Celebrating the occasion, India’s permanent representative to UN, TS Tirumurti, said, “I am truly delighted that India has been elected as a non-permanent member of the United Nations Security Council for 2021- 22.
“We have received overwhelming support and I am deeply humbled by the tremendous confidence which the member states of the United Nations have reposed in India. Our elections to the Security Council are a testament to Prime Minister Modi’s vision and his inspiring global leadership, particularly, in the time of COVID-19. The outcome is a reflection of the strong campaign legged by External Affairs Minister S. Jaishankar,” he said in a video message.
Tirumurti said India has become a member of the Security Council at a critical juncture and we are confident that in the covid and the post covid world, India “will continue to provide leadership and a new orientation for a reformed multilateral system.”
Ireland secured 128 votes – exactly the two-thirds majority needed to qualify, while Kenya secured 113 votes. Norway was elected to other seats in the “Western Europe and other states” category with 130 votes, as per poll figures cited by The Irish Times.
France, Britain, the US, Russia and China are the five permanent members of the UN body, with the remaining 10 seats rotating among other member states who serve for two-year terms.

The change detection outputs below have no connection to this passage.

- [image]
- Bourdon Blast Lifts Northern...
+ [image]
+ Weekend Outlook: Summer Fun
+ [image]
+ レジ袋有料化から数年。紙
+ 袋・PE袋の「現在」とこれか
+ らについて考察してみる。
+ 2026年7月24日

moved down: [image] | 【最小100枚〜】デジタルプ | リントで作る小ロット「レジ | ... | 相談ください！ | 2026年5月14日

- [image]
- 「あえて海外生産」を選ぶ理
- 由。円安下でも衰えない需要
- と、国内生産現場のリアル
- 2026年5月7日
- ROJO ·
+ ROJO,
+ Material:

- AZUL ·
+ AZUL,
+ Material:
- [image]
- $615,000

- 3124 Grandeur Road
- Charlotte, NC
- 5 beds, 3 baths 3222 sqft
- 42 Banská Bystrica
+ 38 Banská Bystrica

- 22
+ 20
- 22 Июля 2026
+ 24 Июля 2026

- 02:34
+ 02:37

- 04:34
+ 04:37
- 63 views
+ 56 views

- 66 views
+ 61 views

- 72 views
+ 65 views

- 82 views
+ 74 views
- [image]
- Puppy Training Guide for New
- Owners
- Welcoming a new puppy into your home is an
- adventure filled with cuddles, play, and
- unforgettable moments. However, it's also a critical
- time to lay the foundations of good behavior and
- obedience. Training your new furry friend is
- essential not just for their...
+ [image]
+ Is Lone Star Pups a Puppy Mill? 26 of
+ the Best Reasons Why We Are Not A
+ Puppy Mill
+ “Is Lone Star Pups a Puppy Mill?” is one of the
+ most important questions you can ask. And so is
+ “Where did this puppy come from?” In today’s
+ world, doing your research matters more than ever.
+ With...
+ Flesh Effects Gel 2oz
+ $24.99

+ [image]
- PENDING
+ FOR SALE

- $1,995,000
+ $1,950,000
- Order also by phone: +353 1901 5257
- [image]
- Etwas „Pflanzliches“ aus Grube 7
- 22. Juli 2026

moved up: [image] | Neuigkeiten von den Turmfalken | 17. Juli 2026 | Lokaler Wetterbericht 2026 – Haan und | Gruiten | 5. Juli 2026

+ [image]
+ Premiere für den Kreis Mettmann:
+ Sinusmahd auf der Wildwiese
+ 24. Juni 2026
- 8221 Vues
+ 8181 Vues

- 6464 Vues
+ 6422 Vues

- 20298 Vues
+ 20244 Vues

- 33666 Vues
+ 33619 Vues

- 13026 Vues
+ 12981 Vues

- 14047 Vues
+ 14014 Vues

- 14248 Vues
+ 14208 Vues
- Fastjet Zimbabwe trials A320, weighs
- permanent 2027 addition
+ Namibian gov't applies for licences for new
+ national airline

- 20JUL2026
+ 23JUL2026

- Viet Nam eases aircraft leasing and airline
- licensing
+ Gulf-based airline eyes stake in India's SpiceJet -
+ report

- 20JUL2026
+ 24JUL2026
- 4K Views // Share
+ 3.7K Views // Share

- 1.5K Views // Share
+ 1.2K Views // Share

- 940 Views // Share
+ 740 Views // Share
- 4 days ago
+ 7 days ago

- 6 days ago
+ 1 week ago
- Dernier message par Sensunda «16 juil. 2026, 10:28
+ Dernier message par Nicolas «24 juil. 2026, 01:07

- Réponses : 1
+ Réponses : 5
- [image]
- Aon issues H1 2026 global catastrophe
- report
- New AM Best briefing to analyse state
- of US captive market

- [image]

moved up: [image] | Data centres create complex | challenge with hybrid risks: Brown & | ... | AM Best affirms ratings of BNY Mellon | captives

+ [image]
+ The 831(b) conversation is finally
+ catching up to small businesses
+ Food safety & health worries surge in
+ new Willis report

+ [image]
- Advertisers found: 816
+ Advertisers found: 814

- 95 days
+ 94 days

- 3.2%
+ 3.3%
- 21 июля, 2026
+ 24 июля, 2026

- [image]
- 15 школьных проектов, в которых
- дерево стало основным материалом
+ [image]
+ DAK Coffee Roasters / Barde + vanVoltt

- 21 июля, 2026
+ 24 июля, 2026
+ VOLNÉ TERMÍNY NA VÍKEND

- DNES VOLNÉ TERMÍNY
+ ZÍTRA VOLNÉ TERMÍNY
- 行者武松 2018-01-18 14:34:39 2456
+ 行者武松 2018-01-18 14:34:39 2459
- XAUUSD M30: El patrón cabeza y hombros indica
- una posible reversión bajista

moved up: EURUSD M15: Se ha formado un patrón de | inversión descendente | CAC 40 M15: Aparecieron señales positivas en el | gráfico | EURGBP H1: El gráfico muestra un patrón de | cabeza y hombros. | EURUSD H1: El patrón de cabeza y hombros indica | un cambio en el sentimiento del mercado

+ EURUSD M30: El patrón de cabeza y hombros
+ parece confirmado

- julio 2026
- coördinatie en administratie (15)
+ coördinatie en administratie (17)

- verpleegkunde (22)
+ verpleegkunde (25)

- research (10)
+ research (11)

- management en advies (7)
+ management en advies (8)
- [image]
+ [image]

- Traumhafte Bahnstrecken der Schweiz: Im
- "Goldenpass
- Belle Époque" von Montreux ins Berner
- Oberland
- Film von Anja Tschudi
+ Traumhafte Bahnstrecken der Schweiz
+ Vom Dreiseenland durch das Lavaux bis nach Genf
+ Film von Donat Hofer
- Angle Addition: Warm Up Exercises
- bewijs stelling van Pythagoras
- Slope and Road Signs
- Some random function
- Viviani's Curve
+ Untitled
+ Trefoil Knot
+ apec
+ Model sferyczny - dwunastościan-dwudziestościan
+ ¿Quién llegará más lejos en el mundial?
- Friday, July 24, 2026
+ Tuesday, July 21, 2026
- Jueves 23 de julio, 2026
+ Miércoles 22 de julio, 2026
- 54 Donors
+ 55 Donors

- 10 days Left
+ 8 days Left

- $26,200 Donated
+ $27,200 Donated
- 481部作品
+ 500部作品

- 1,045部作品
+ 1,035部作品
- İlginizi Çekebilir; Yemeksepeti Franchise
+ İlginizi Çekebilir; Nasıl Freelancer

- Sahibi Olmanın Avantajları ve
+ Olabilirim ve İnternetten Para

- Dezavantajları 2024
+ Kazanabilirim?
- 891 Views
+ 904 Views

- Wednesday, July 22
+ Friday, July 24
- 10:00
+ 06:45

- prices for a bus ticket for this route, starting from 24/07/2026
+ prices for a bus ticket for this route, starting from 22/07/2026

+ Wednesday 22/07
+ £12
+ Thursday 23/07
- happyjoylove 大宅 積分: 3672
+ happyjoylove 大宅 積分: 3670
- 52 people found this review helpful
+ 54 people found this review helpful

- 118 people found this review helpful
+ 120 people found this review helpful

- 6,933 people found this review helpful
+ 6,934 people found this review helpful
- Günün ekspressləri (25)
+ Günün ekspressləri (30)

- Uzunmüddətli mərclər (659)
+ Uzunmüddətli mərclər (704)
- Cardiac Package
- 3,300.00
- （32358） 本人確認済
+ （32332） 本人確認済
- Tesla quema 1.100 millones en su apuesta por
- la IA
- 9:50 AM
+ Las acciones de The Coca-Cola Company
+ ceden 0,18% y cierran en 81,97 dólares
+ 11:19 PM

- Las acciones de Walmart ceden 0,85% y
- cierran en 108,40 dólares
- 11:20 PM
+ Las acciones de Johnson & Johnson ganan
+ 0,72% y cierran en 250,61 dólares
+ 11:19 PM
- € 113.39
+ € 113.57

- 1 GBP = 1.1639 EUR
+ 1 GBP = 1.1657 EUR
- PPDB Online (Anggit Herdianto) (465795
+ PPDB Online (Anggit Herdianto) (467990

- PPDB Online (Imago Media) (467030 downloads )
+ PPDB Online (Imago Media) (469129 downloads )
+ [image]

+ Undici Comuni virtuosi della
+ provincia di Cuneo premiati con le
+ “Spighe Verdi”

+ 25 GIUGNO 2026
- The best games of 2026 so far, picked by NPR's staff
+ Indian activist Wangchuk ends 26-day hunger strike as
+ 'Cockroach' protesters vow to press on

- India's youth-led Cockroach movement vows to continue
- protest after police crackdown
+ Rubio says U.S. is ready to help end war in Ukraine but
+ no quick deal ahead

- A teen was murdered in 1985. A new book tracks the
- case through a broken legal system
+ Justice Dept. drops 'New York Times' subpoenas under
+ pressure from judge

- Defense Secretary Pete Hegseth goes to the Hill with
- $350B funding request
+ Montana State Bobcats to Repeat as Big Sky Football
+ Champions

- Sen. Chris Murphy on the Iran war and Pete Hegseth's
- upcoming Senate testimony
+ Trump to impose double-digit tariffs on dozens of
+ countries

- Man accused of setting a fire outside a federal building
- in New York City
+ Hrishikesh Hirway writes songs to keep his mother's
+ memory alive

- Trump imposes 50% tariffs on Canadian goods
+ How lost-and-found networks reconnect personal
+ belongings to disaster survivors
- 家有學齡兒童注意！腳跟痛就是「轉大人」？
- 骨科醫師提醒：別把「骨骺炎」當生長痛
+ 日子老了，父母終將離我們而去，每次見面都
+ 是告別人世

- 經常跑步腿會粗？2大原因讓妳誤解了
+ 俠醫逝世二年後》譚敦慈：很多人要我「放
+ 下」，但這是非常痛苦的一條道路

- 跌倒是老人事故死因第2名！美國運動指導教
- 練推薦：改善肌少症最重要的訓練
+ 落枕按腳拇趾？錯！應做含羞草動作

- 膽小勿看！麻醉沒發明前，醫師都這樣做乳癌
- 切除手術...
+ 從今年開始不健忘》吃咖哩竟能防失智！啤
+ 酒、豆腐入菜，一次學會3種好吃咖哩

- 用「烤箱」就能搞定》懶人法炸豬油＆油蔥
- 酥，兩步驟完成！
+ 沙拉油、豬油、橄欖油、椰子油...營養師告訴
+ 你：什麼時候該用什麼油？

The five permanent members have the power to veto decisions.
Tijjani Muhammad-Bande, President of the 74th session of the General Assembly, took to social media to extend his heartfelt congratulations to India, Mexico, Ireland, and Norway for the win as non-permanent members of the UN Security Council.
However, Canada fell short in its bid to win a seat on the United Nation’s Security Council, failing to secure the necessary two-thirds support in a unique round of physically distant voting on Wednesday despite more than four years of rigorous campaigning.
According to the local Canadian media sources, the North American country won only 108 votes from the member-states of the General Assembly, marking the second consecutive time that Canada has lost a bid to sit on the UN’s decision-making body. The last time, Canada fall short of votes was in 2010, under the former Conservative government, gleaned by Germany and Portugal.